The grass was high and whipped by a salty breeze. Walking slowly, Thakur left the trees, turning his head to catch the sights, smells, and sounds of this new country. Ahead he heard the muffled crash and sigh of breaking waves. The sound reminded him of some great creature breathing. A bird sailed above him, its underside a dazzling white against the dark-blue sky, its wings constantly shifting to ride the wind that sent it slipping sideways. As the gull winged overhead, Thakur felt Aree flatten against his neck. With a quick nuzzle, he reassured the treeling.

He walked until the wind was strong in his face and the grass thinning beneath his feet. The meadow ended, tumbling away into sheer cliffs with waves pounding at their base. At first, Thakur thought he should taste the water, but night was coming and he could see no way to climb down. Thakur looked down into the frothing surf until he grew dizzy, then gazed outward.

Before him lay a shimmering expanse of silver, where the setting sun’s light danced in colors like light from the Red Tongue. At first it appeared to be another land, a vast plain spreading toward the horizon with sunlight painting new trails to lead him onward. The shimmer became the ripple of water, of traveling wave crests that swept toward him.

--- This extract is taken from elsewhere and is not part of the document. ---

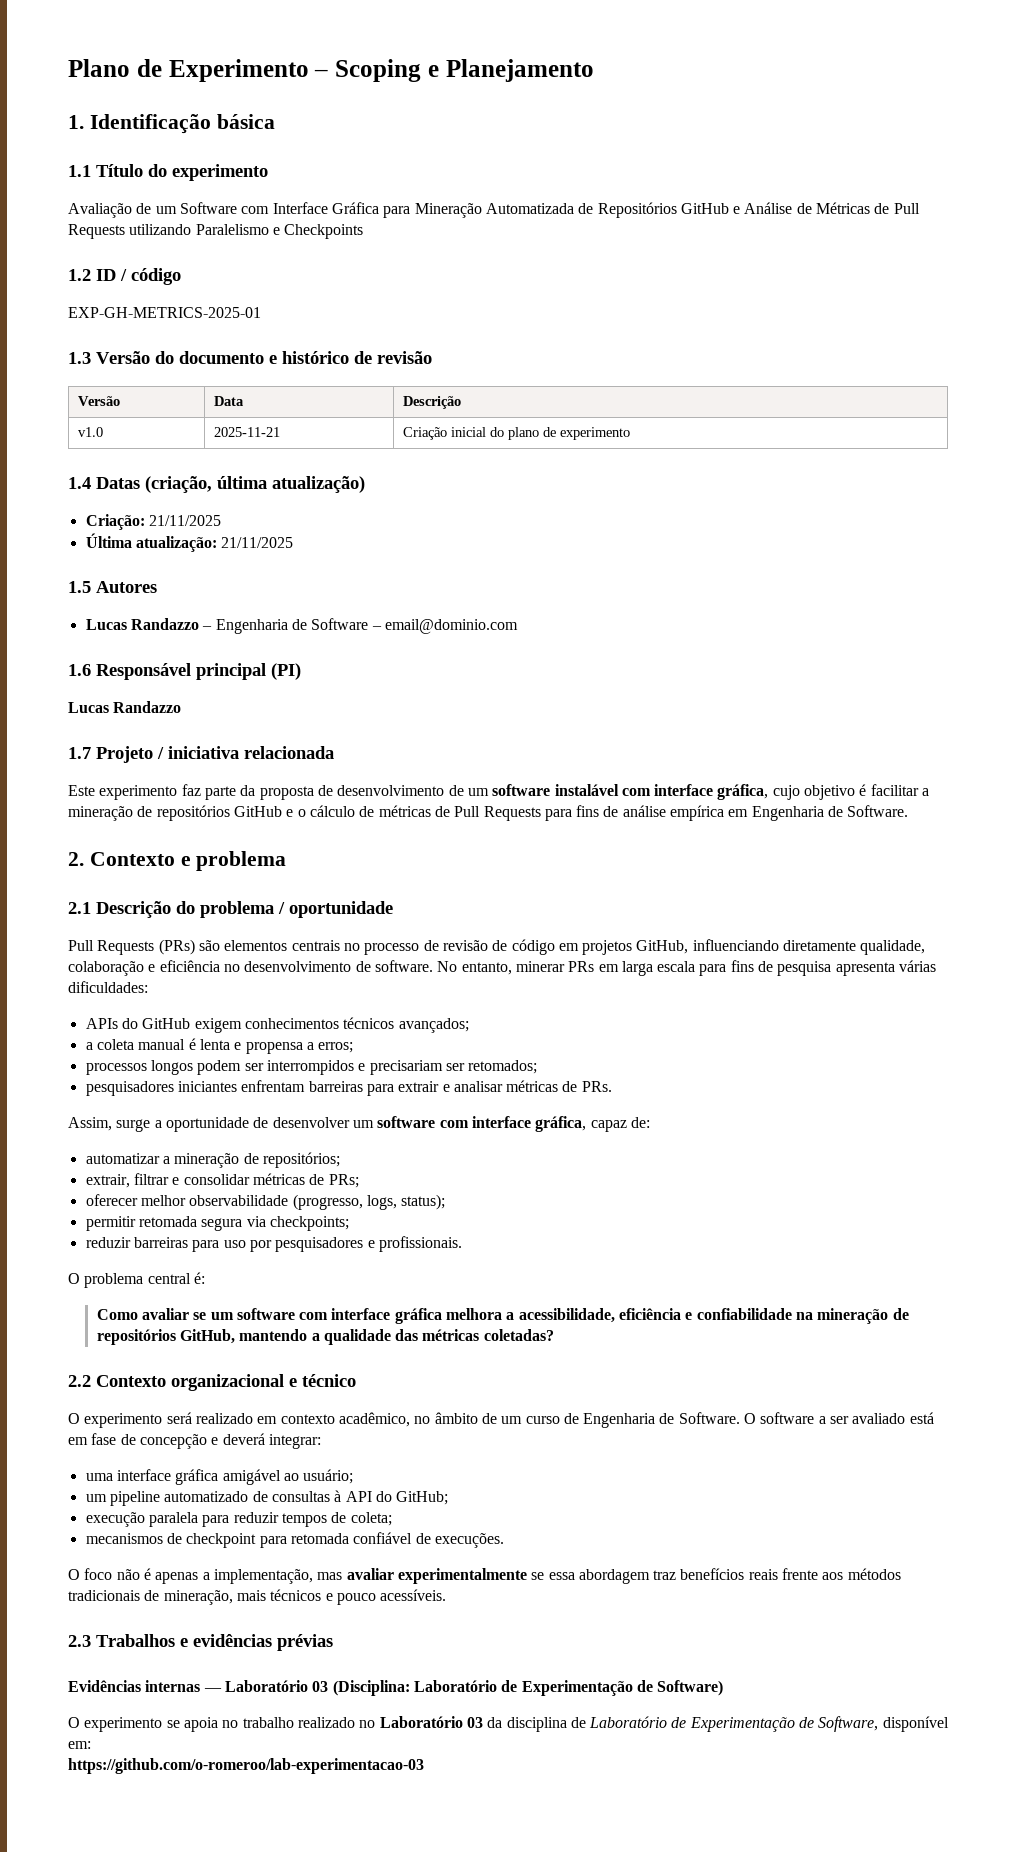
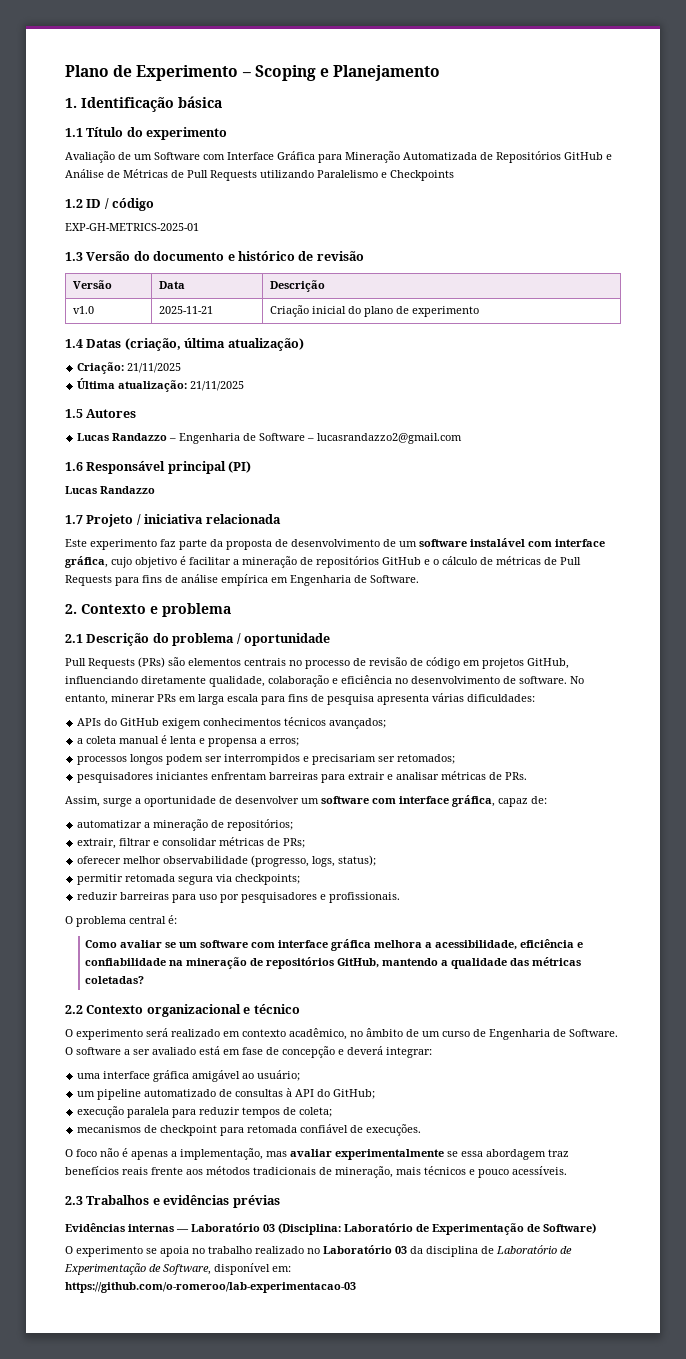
- Lucas Randazzo – Engenharia de Software – email@dominio.com
+ Lucas Randazzo – Engenharia de Software – lucasrandazzo2@gmail.com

The first time he’d seen this great water from a distance, he had thought it must be an enormous lake. But now, standing on the cliff and sweeping the horizon for some glimpse of a distant shore, he sensed that even if he journeyed for a lifetime, he would never be able to travel around it. Many a closed circle of pawprints had he left about the lakes near his home ground, but a circle of pawprints about this expanse of water would always remain open.

He gazed out over the water, watching its hues and texture change with the sinking sun. He felt the same awe that touched him when he sat gazing into the heart of a flame. Both were things he knew he would never understand, but he sensed they came from the same source and had the same underlying power. It was a feeling that made him want to stay quiet while evening came to this new and almost sacred place. Even Aree remained still, containing her usual tendency to fidget.

At last the feeling faded into simple loneliness, and the wind began to bite. Thakur got up from the place where he had settled and stretched himself. He padded back through the grass to the edge of the forest and found shelter in a niche between two logs that had fallen across each other. There he and the treeling passed the night.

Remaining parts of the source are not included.